(What needs to be done):
Copy each line below that has "story".
· · · · ·
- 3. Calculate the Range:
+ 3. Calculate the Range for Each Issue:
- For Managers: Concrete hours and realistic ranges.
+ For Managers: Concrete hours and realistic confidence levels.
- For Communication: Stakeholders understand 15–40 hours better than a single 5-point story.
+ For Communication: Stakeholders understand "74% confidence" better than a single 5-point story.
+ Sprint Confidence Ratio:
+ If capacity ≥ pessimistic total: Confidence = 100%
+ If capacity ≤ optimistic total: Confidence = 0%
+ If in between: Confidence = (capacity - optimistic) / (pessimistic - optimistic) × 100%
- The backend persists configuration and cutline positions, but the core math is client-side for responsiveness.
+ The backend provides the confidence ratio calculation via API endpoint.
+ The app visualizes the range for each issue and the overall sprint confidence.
· · · · ·
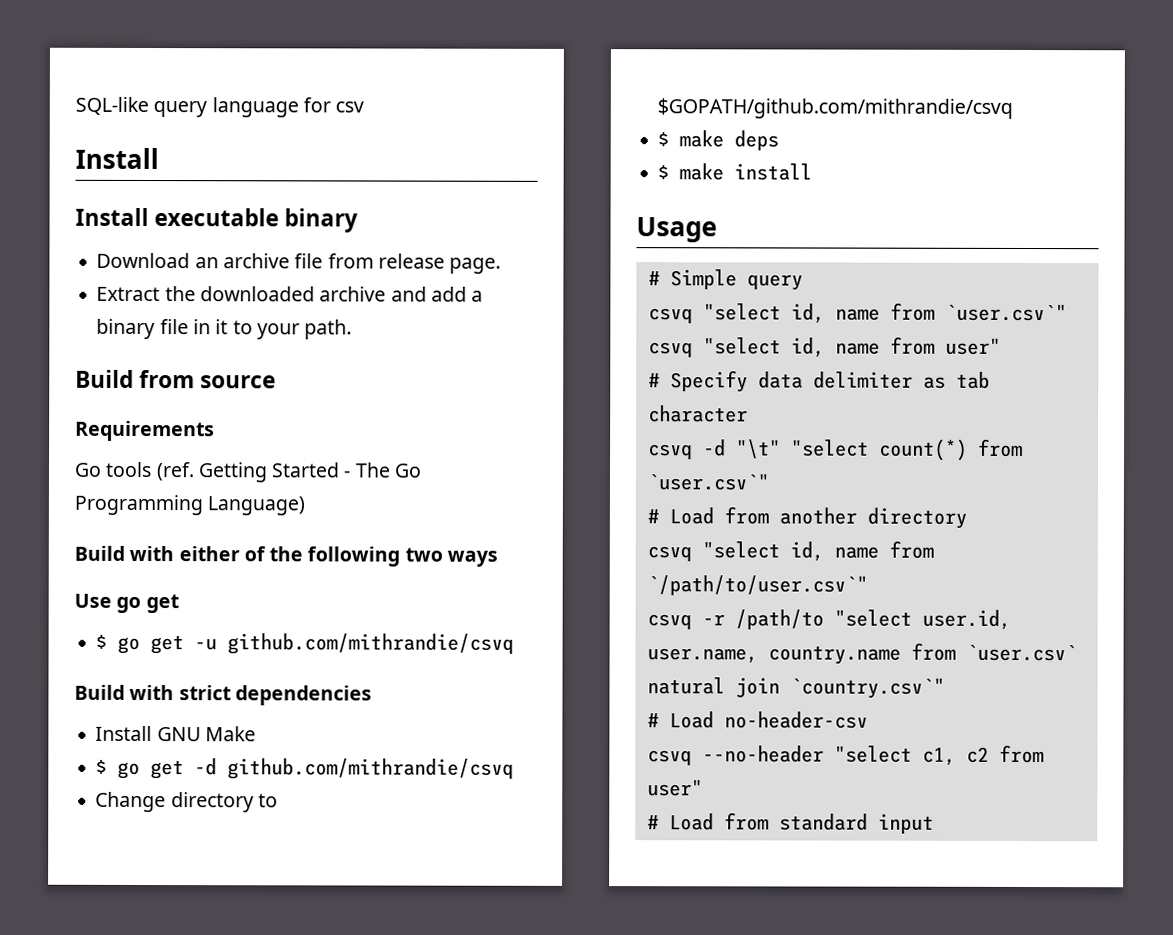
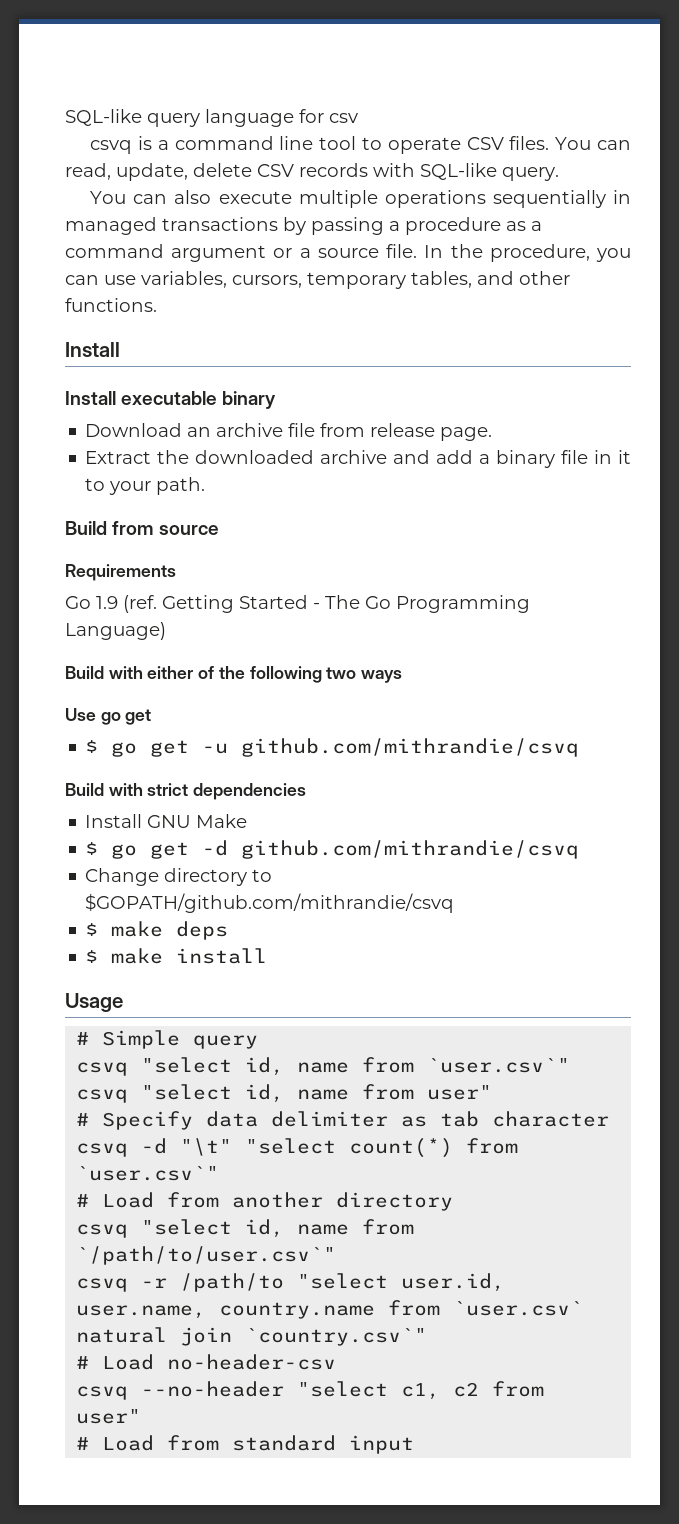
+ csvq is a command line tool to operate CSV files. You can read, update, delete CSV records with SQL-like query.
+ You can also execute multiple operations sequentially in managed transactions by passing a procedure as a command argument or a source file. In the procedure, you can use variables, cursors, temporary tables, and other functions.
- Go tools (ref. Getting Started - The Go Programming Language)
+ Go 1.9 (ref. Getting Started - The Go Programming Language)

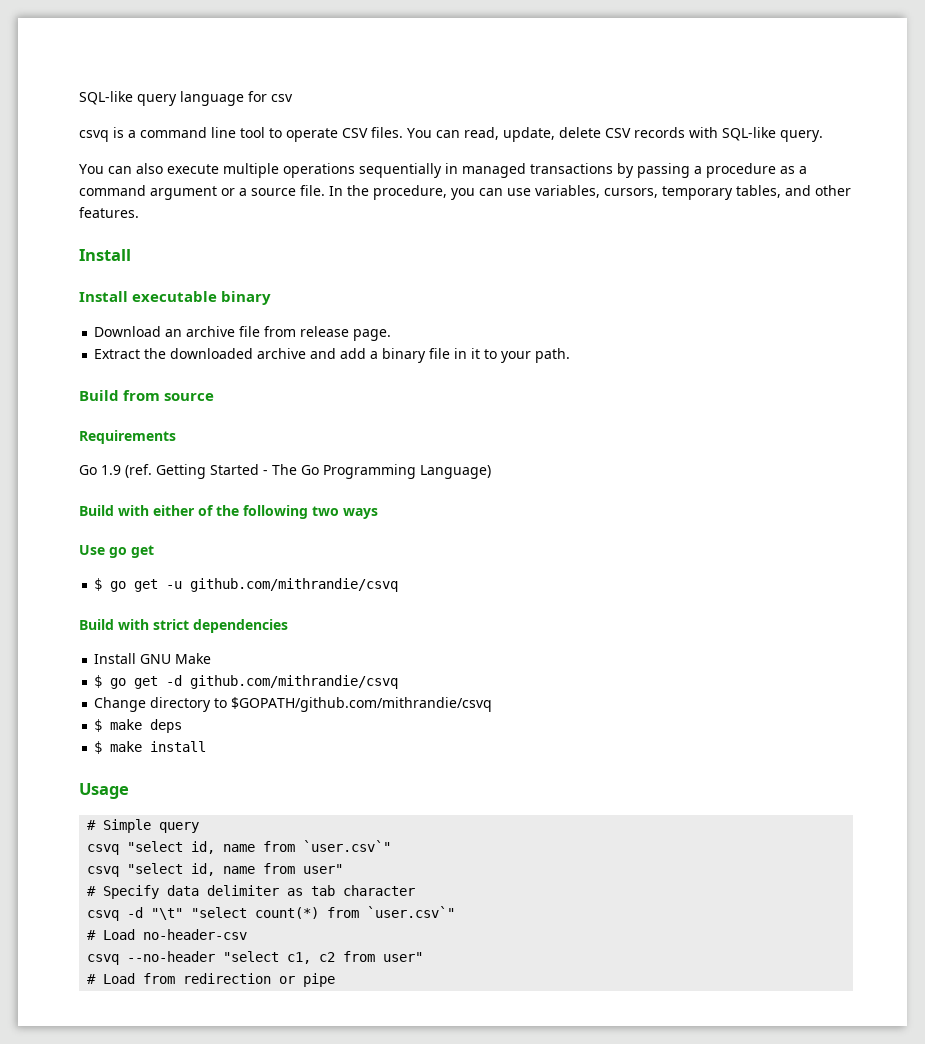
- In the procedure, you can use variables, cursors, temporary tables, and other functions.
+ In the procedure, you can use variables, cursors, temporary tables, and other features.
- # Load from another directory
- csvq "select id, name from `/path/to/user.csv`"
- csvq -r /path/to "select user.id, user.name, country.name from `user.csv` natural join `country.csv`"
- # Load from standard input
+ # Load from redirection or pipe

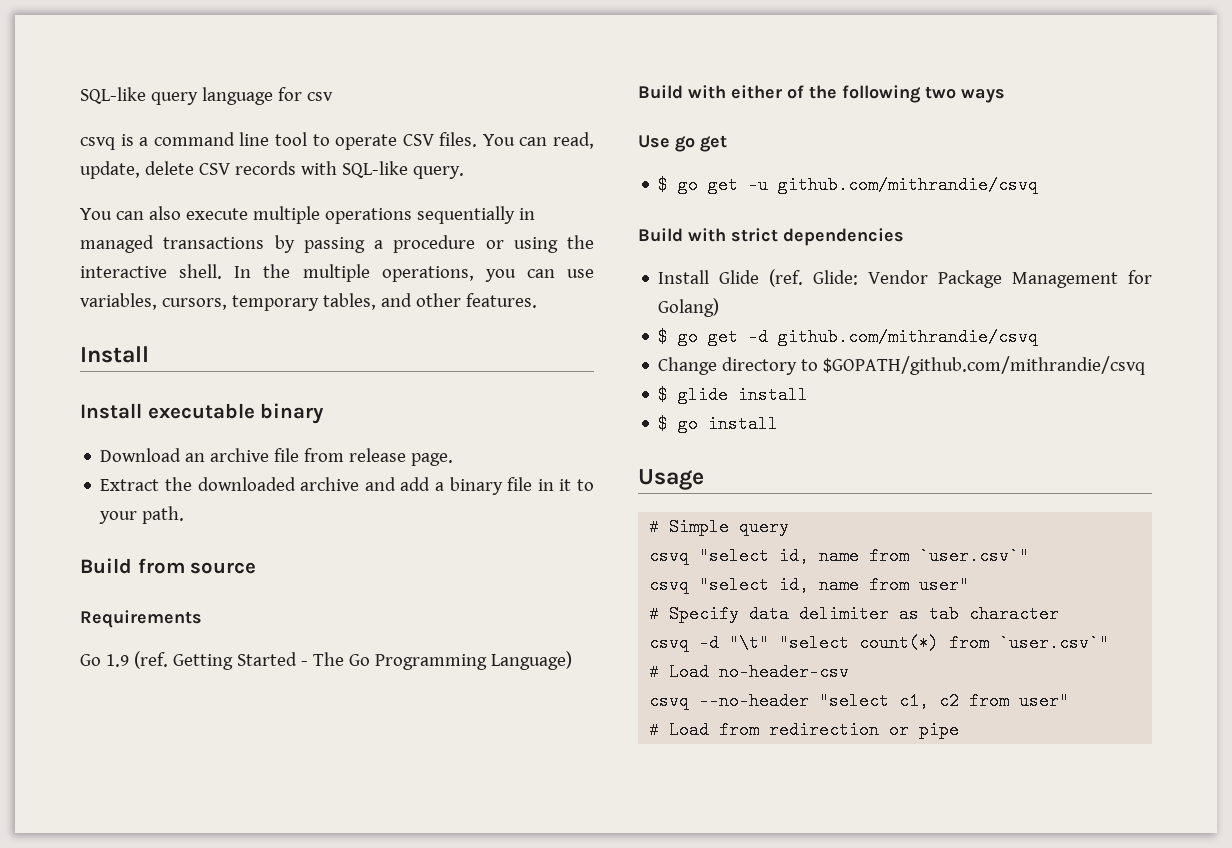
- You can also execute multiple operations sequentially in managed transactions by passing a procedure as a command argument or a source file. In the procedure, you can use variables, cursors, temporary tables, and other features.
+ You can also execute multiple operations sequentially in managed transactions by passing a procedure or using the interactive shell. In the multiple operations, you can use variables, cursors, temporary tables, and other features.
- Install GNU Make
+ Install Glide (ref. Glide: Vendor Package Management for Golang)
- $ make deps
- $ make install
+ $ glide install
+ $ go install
· · · · ·
(Task response):
- For Communication: Stakeholders understand 15–40 hours better than a single 5-point story.
+ For Communication: Stakeholders understand "74% confidence" better than a single 5-point story.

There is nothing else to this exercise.